Finally, the unique “triple reassortant” H3N2 (or rH3N2) viruses have been isolated frequently from pigs throughout the USA since 1998 (Brown, 2008) and human infections with swine reassortant viruses have been documented (Newman et al., 2008) [12 cases of human infection with such viruses were identified in the United States from 2005 through 2009 (Novel Swine-Origin Influenza A (H1N1) Virus Investigation Team, 2009)]. The establishment of H3N2 triple reassortant virus brought the genotypic variability in classical H1N1 viruses (Brown, 2008). These viruses contain and PB1 polymerase genes of human influenza virus origin, NA (N2), HA (H1), NP, M, and NS genes of classical swine H1N1 virus origin, and PB2 and PA polymerase genes of North American avian virus origin (see 10) [Brown, 2008]. These viruses have spread to many countries and have continued to evolve with further reassortment with prevailing human H3N2 viruses. Specifically, shortly after the initial detection of the rH3N2 virus, subsequent reassortment between the rH3N2 virus and classical H1N1 swine virus is believed to have resulted in the generation of further triple reassortant swine A(H1N1) and A(H1N2) viruses. In addition to the detection of these triple reassortants in North American swine populations since 1998, triple reassortant swine viruses of the North American lineage have also recently been detected in Asian swine populations (Garten et al., 2009). Given the history of reassortment events of swine influenza, it is likely that many additional reassortant viruses have emerged but have not been sampled (Novel Swine-Origin Influenza A (H1N1) Virus Investigation Team, 2009). The emergence of the H3N2 viruses has posed significant challenges for the control of swine influenza (SI), including the need to develop new diagnostic reagents and assays, and new vaccines (Brown, 2008).

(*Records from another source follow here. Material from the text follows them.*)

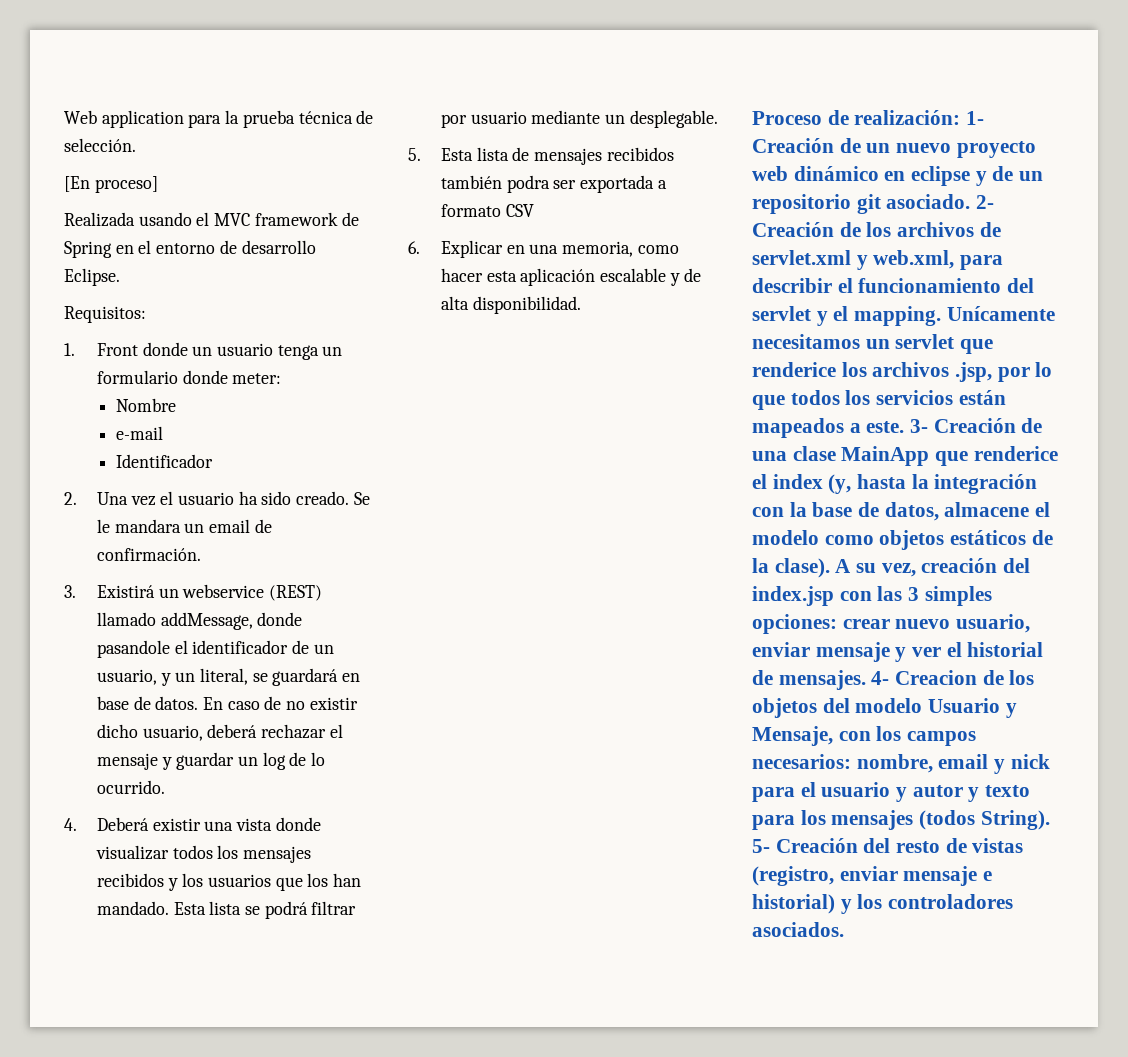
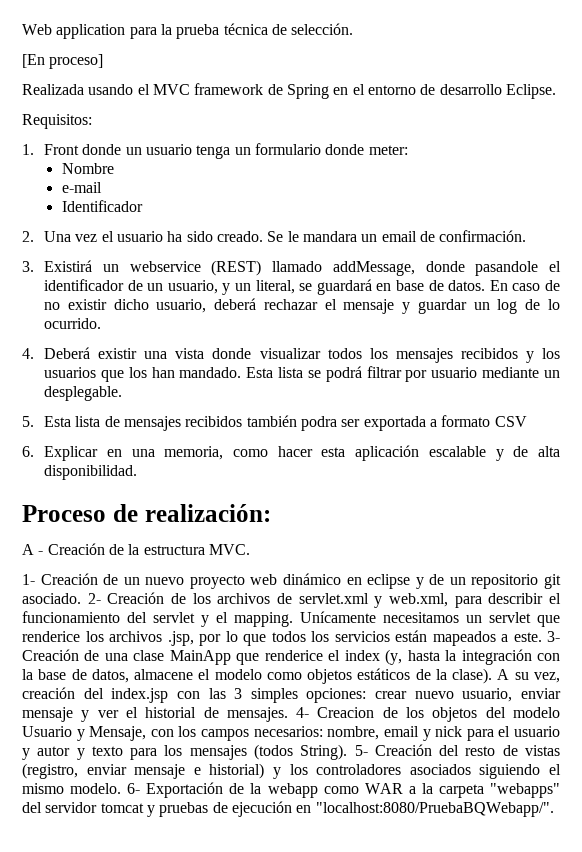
(961, 117) none -> [22,543,250,555] // A - Creación de la estructura MVC. //
[752,922,844,937] asociados. -> [409,764,562,779] [22,782,560,798] [22,801,554,817] asociados siguiendo el mismo modelo. 6- Exportación de la webapp como WAR a la carpeta "webapps" del servidor tomcat y pruebas de ejecución en "localhost:8080/PruebaBQWebapp/".

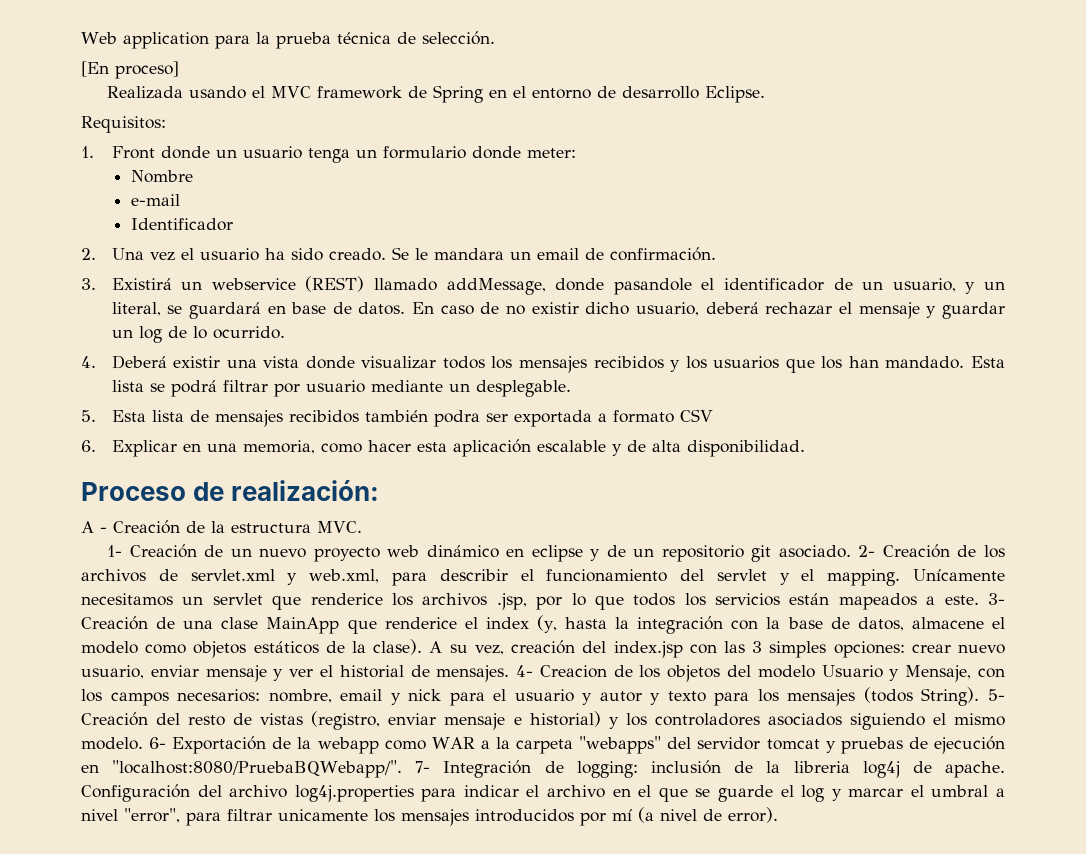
(554, 809) none -> [415,760,1005,778] [81,784,1005,802] [81,807,778,826] 7- Integración de logging: inclusión de la libreria log4j de apache. Configuración del archivo log4j.properties para indicar el archivo en el que se guarde el log y marcar el umbral a nivel "error", para filtrar unicamente los mensajes introducidos por mí (a nivel de error).

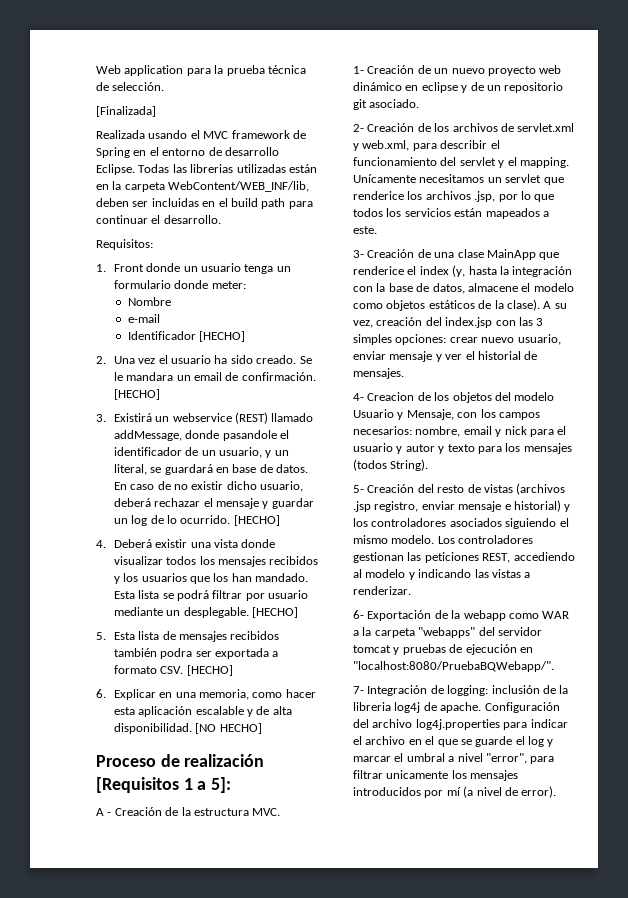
[81,61,179,79] [En proceso] -> [96,106,156,117] [Finalizada]
(766, 94) none -> [138,164,317,173] [96,181,310,192] [96,198,313,209] [96,215,221,224] Todas las librerias utilizadas están en la carpeta WebContent/WEB_INF/lib, deben ser incluidas en el build path para continuar el desarrollo.
(233, 224) none -> [199,331,246,342] [HECHO]
(716, 254) none -> [113,389,160,400] [HECHO]
(285, 332) none -> [233,515,280,526] [HECHO]
(571, 388) none -> [252,607,299,618] [HECHO]
[679,409,713,422] CSV -> [160,665,233,676] CSV. [HECHO]
(805, 448) none -> [195,723,262,734] [NO HECHO]
[231,480,380,501] realización: -> [184,754,265,767] [96,777,232,793] realización [Requisitos 1 a 5]:
(851, 551) none -> (420, 103) //
(979, 600) none -> (377, 230) //
(510, 673) none -> (404, 373) //
(980, 696) none -> (429, 465) //
[311,711,381,730] (registro, -> [516,483,566,495] [353,501,419,512] (archivos .jsp registro,
(143, 743) none -> [437,535,534,544] [353,552,575,563] [353,569,531,580] [353,586,411,595] Los controladores gestionan las peticiones REST, accediendo al modelo y indicando las vistas a renderizar. //
(403, 769) none -> (554, 666) //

In April 2009, near the end of the usual (seasonal) influenza season in the Northern Hemisphere, the first two cases of S-OIV (Swine-origin Influenza Virus) were identified in the United States (Zimmer and Burke, 2009). These cases were confirmed to have been caused by a genetically similar swine virus that had not been previously identified in the United States. Genetic analysis of the strains showed that they were derived from a new reassortment of six gene segments from the known triple reassortant swine virus, and two gene segments (NA and matrix protein) from the Eurasian influenza A (H1N1) swine virus lineage (see 10).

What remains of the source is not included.